LOOK AT ME'S generic-sounding title crystallizes an unvoiced and unanswered wish 20-year-old Lolita (Marilou Berry) has obsessed over her whole life: that her famous author-publisher father, Étienne Cassard (Jean-Pierre Bacri), might actually notice, approve of, and love her. Fat, uh, chance. Plump and insecure (she looks a lot like a pre-aerobicized Ricki Lake), the cruelly named Lolita is a timorous misfit in dad's glittering world of power, prestige, and much younger women attracted by the same – including his perfectly thin, blond second wife, Karine (Virginie Desarnauts). What's worse, Cassard treats Lolita, an awkward reminder of his failed first marriage, as just that. Searching for approval and a parental substitute, Lolita fixes on her classical voice teacher, Sylvia (Look at Me's writer-director Agnès Jaoui), who doesn't need the burden – but changes her attitude upon discovering the girl's lofty paternal connection. Not only is Sylvia a huge fan of Cassard's, but her spouse, Pierre (Laurent Grévill), is a self-pitying mope of a novelist who could sorely use a celebrity scribe's endorsement.

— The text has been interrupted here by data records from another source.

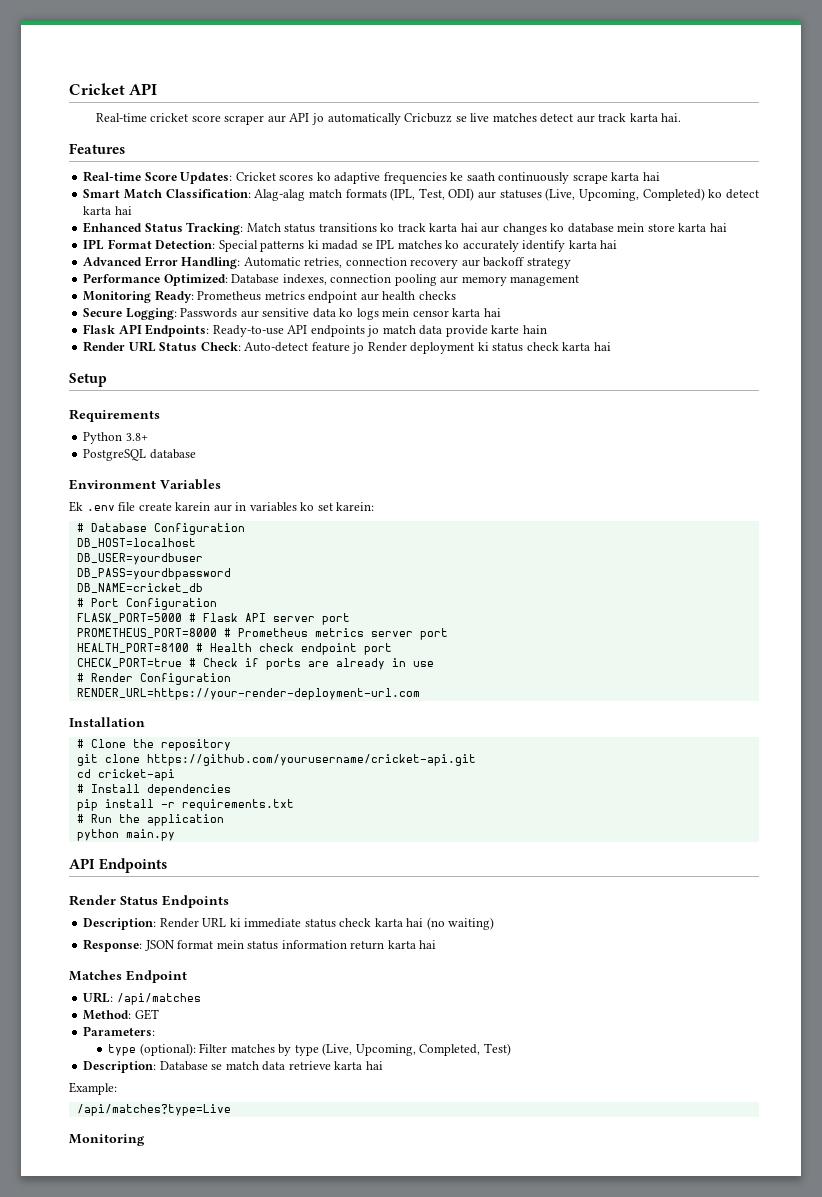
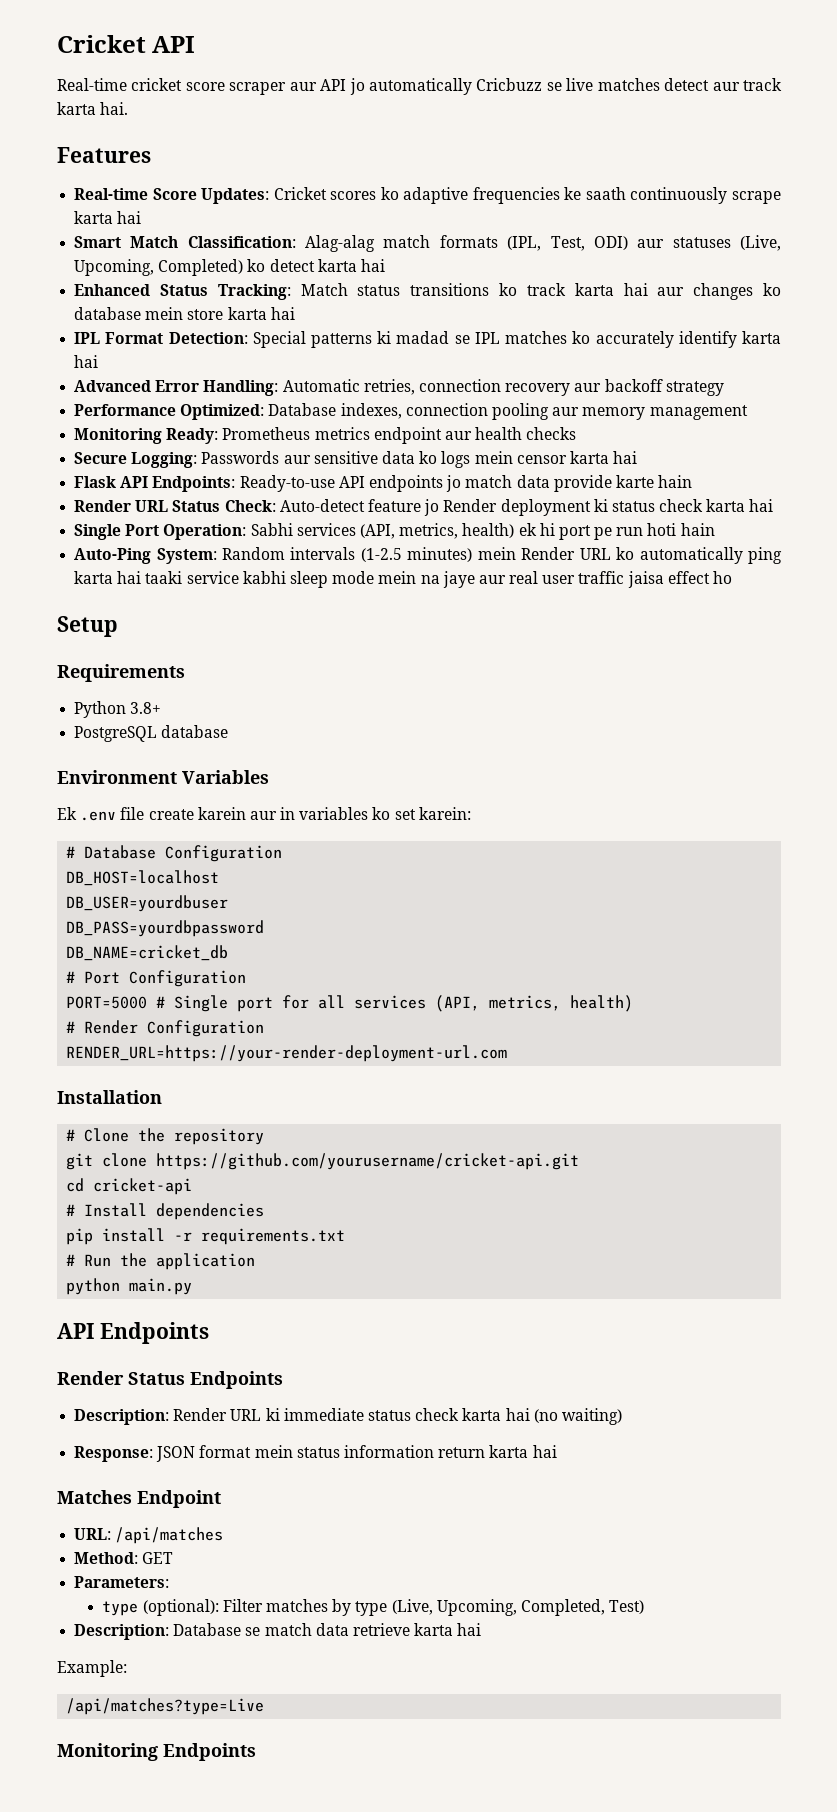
+ Single Port Operation: Sabhi services (API, metrics, health) ek hi port pe run hoti hain
+ Auto-Ping System: Random intervals (1-2.5 minutes) mein Render URL ko automatically ping karta hai taaki service kabhi sleep mode mein na jaye aur real user traffic jaisa effect ho
- FLASK_PORT=5000 # Flask API server port
- PROMETHEUS_PORT=8000 # Prometheus metrics server port
- HEALTH_PORT=8100 # Health check endpoint port
- CHECK_PORT=true # Check if ports are already in use
+ PORT=5000 # Single port for all services (API, metrics, health)
  /api/matches?type=Live
- Monitoring
+ Monitoring Endpoints

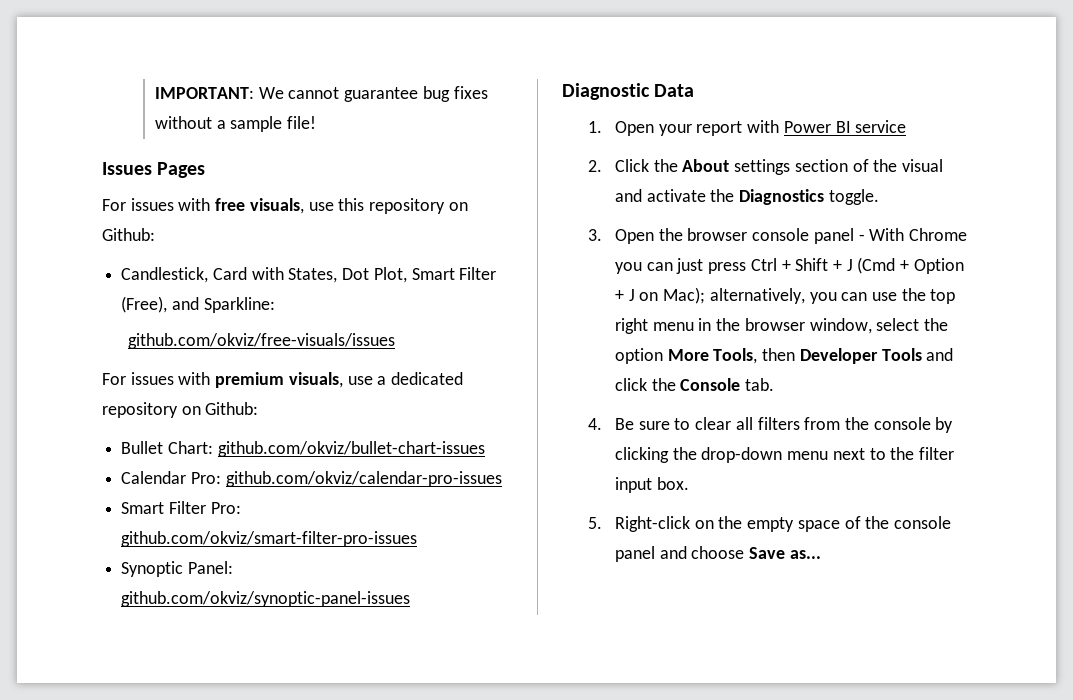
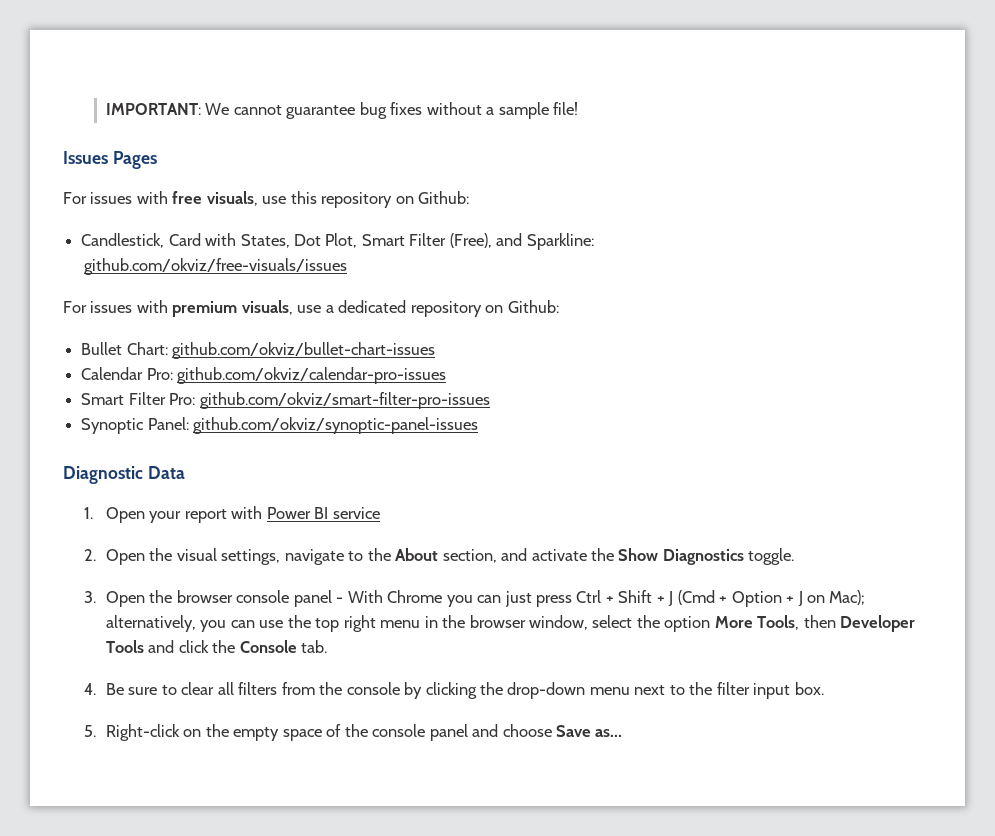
- 2. Click the About settings section of the visual and activate the Diagnostics toggle.
+ 2. Open the visual settings, navigate to the About section, and activate the Show Diagnostics toggle.

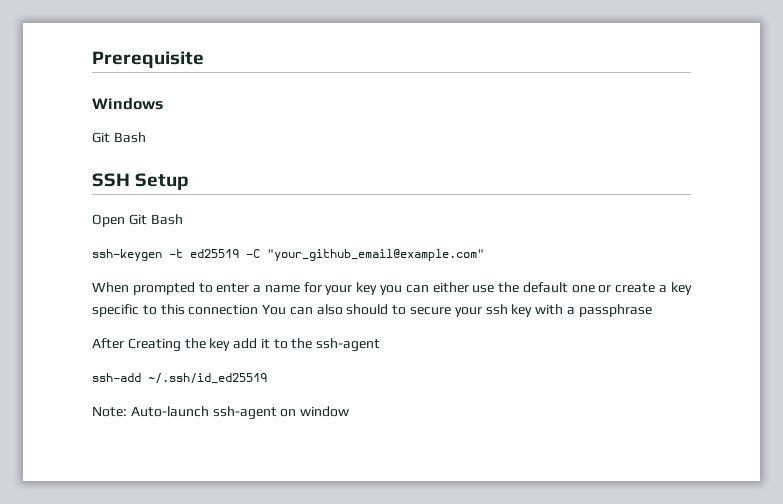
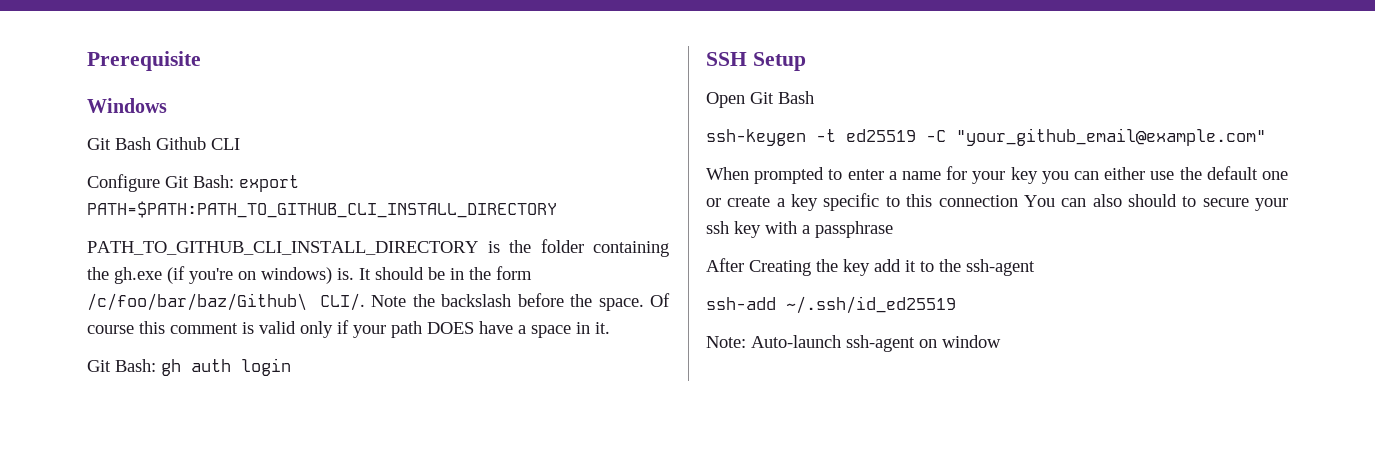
  Windows
- Git Bash
+ Git Bash Github CLI
+ Configure Git Bash: export PATH=$PATH:PATH_TO_GITHUB_CLI_INSTALL_DIRECTORY
+ PATH_TO_GITHUB_CLI_INSTALL_DIRECTORY is the folder containing the gh.exe (if you're on windows) is. It should be in the form /c/foo/bar/baz/Github\ CLI/. Note the backslash before the space. Of course this comment is valid only if your path DOES have a space in it.
+ Git Bash: gh auth login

With some misgivings about exploiting the situation, Sylvia does make that connection, and the men turn out to be two peas in a pod – meaning that once success arrives, Pierre "blossoms" into an A-list intellectual just as snobbish, self-involved, roving-eyed, and bridge-burning as his mentor. Meanwhile, Lolita blunders by fixing her romantic hopes on a boy who – like nearly everyone else she's ever met – uses her to access golden-ass papa, while misreading the intentions of the one suitor who is interested only in her. Look at Me is one of those talky French ensemble movies that, since time immemorial (or at least since early Rohmer), have sounded only vaguely interesting in description and sometimes end up being no more than that in execution. On not infrequent occasions, however, they turn out absolutely riveting, like a great novel. Jaoui (cowriter of Alain Resnais's 1997 Same Old Song) has crafted a drama whose brilliant wit, pathos, and insight all rise organically out of characters and relationships that couldn't be more credible or intriguing. The rest of 2005 will have to spring some mighty big surprises for Look at Me to get elbowed off year-end best lists – or mine, at least. (Dennis Harvey)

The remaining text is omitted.